Development of combustion control map for flex fuel operation in methanol powered direct injection SI engine

Abstract

The current study proposes a model-based calibration strategy for developing an optimum combustion control map in furtherance of flex-fuel operation with methanol-gasoline blends. Furthermore, a model is developed through the response surface methodology (RSM) for the engine parameters and responses based on the experimental results. In addition, a multi-objective optimization is enacted that relies on a desirability approach keeping equal attention to engine performance and exhaust emission characteristics.
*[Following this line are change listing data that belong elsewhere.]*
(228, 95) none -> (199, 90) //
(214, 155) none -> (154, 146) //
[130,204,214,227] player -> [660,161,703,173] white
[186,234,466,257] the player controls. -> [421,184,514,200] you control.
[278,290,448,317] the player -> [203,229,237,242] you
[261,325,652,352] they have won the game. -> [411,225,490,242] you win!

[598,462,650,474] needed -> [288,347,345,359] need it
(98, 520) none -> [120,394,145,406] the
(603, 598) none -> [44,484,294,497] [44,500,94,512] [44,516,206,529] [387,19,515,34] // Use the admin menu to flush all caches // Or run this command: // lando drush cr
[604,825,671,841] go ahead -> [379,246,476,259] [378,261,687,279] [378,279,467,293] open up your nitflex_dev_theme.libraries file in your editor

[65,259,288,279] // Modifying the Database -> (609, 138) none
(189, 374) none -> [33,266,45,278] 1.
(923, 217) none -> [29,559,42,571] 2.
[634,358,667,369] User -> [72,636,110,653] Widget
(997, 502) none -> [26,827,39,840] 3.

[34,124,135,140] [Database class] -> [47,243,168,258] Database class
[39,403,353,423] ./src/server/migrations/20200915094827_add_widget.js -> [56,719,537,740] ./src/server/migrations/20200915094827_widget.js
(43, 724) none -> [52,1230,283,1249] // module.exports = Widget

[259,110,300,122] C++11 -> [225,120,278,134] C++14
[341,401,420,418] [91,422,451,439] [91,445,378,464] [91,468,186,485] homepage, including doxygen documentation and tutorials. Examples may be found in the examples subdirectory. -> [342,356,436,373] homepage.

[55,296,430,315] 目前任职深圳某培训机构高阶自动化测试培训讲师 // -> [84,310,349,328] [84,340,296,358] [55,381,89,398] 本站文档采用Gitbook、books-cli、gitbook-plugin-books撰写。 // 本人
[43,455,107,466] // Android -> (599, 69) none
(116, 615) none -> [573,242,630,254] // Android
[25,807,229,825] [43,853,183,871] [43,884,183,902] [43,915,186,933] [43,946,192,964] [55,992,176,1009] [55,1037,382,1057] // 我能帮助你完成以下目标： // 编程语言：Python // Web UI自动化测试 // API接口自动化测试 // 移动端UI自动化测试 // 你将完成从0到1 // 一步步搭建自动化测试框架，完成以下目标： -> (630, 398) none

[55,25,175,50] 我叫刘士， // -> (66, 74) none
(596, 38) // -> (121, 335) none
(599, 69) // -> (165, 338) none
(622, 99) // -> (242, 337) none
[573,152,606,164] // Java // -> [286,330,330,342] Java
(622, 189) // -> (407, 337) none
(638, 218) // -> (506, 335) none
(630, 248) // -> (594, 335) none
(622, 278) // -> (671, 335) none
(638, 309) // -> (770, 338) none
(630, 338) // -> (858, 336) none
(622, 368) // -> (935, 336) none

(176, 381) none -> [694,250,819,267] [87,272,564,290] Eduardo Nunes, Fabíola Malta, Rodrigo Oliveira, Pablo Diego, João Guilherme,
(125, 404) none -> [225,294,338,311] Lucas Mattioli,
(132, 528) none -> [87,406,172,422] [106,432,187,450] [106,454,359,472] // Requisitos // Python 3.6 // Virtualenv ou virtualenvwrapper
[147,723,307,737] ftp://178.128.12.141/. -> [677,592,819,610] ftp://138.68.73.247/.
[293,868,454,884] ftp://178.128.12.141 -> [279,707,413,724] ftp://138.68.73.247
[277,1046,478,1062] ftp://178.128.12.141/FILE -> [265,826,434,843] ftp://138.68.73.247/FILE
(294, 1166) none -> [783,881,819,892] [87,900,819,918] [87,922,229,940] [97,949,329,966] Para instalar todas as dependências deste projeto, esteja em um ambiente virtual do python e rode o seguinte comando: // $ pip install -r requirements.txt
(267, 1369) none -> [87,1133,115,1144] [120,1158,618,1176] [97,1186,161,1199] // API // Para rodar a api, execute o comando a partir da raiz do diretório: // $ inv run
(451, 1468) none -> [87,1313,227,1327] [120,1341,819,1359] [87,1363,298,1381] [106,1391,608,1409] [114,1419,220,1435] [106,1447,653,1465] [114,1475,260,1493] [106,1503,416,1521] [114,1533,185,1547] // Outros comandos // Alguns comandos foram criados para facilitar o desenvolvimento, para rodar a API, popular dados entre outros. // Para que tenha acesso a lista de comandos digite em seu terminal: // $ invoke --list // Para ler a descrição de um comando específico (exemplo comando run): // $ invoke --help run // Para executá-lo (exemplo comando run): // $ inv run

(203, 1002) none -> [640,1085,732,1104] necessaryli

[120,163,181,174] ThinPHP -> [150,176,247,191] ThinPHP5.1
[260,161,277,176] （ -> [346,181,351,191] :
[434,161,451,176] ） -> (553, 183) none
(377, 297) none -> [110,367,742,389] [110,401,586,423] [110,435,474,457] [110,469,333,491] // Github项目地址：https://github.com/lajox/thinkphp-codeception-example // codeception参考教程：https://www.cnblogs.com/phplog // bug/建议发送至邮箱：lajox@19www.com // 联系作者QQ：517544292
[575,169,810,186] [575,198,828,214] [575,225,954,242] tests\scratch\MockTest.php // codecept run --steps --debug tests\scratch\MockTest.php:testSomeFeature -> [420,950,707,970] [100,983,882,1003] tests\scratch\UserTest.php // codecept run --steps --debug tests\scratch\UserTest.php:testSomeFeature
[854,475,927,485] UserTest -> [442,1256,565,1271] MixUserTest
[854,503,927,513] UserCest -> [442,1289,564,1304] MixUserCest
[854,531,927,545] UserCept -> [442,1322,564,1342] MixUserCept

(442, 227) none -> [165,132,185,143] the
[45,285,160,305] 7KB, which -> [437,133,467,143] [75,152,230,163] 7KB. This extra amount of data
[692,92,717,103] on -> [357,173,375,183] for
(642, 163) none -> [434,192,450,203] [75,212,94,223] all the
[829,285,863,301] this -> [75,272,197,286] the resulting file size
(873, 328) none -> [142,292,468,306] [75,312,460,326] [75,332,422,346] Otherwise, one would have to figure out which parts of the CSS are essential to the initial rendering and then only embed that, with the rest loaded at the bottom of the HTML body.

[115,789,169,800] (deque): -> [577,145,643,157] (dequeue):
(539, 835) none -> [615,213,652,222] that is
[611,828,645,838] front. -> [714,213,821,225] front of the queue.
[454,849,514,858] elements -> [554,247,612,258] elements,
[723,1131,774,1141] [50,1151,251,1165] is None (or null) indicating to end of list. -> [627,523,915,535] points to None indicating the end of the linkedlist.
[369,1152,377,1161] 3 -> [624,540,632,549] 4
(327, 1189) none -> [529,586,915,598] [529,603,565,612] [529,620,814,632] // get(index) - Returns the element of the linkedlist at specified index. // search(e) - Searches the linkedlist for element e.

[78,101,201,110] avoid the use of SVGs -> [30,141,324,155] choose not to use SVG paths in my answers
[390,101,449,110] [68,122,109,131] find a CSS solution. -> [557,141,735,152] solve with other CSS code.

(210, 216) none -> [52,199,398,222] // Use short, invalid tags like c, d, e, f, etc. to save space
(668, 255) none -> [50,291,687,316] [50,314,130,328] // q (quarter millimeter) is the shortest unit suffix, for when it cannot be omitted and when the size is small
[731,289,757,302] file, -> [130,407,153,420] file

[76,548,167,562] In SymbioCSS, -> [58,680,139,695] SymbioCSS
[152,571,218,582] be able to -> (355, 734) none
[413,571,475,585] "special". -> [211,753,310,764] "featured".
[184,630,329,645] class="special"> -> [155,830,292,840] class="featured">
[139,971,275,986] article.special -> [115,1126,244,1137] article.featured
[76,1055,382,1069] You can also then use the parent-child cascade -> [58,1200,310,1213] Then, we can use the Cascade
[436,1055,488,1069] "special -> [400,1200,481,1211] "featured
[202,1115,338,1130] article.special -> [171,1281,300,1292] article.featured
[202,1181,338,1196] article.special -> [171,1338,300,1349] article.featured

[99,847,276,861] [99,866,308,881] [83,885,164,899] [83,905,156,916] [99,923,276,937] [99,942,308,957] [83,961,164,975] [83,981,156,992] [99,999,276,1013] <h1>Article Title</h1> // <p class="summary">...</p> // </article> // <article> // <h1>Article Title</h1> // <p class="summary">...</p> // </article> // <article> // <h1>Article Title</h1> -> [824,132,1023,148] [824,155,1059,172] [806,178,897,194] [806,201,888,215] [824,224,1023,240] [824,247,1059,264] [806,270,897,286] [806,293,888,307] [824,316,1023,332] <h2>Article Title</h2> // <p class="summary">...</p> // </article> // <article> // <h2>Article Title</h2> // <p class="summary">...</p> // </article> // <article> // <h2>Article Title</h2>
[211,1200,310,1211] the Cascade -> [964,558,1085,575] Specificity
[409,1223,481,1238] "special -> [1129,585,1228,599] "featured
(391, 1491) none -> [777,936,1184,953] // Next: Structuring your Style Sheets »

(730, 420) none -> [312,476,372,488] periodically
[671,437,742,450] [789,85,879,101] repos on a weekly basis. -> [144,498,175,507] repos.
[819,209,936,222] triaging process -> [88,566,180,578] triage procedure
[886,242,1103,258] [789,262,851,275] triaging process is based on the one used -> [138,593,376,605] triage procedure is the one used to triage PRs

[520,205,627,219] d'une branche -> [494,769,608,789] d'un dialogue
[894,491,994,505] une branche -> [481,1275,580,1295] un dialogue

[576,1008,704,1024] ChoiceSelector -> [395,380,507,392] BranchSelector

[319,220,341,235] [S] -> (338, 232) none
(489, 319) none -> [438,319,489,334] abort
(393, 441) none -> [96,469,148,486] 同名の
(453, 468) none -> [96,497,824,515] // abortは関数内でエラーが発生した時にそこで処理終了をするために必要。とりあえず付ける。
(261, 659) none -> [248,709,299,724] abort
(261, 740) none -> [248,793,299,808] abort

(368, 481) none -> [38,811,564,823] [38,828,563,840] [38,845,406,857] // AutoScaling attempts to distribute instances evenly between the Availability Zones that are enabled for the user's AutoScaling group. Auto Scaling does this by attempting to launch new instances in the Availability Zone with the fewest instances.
The established RSM model exhibits a reliable prediction ability across the operating realms of the engine. Thereby, it has been explored the tendency of parameter calibration and its effects on the engine responses for gasoline and methanol-gasoline blends are studied. From the optimally calibrated map, the test fuel of M30 shows the highest value of brake thermal efficiency (BTE) of 30.76 % and the lowest level of brake specific fuel consumption (BSFC) is recorded for M0 about 147 g/kWh. Besides, the maximal value of 1.70 %vol, 13.96 %vol, 268 ppm, and 535 ppm is observed in the engine exhaust for carbon monoxide (CO), carbon dioxide (CO2), hydrocarbon (HC), and nitrogen oxides (NOx) respectively despite of fuel used. Moreover, the validation results assure and reveal identical outcomes with predicted values within the allowable errors.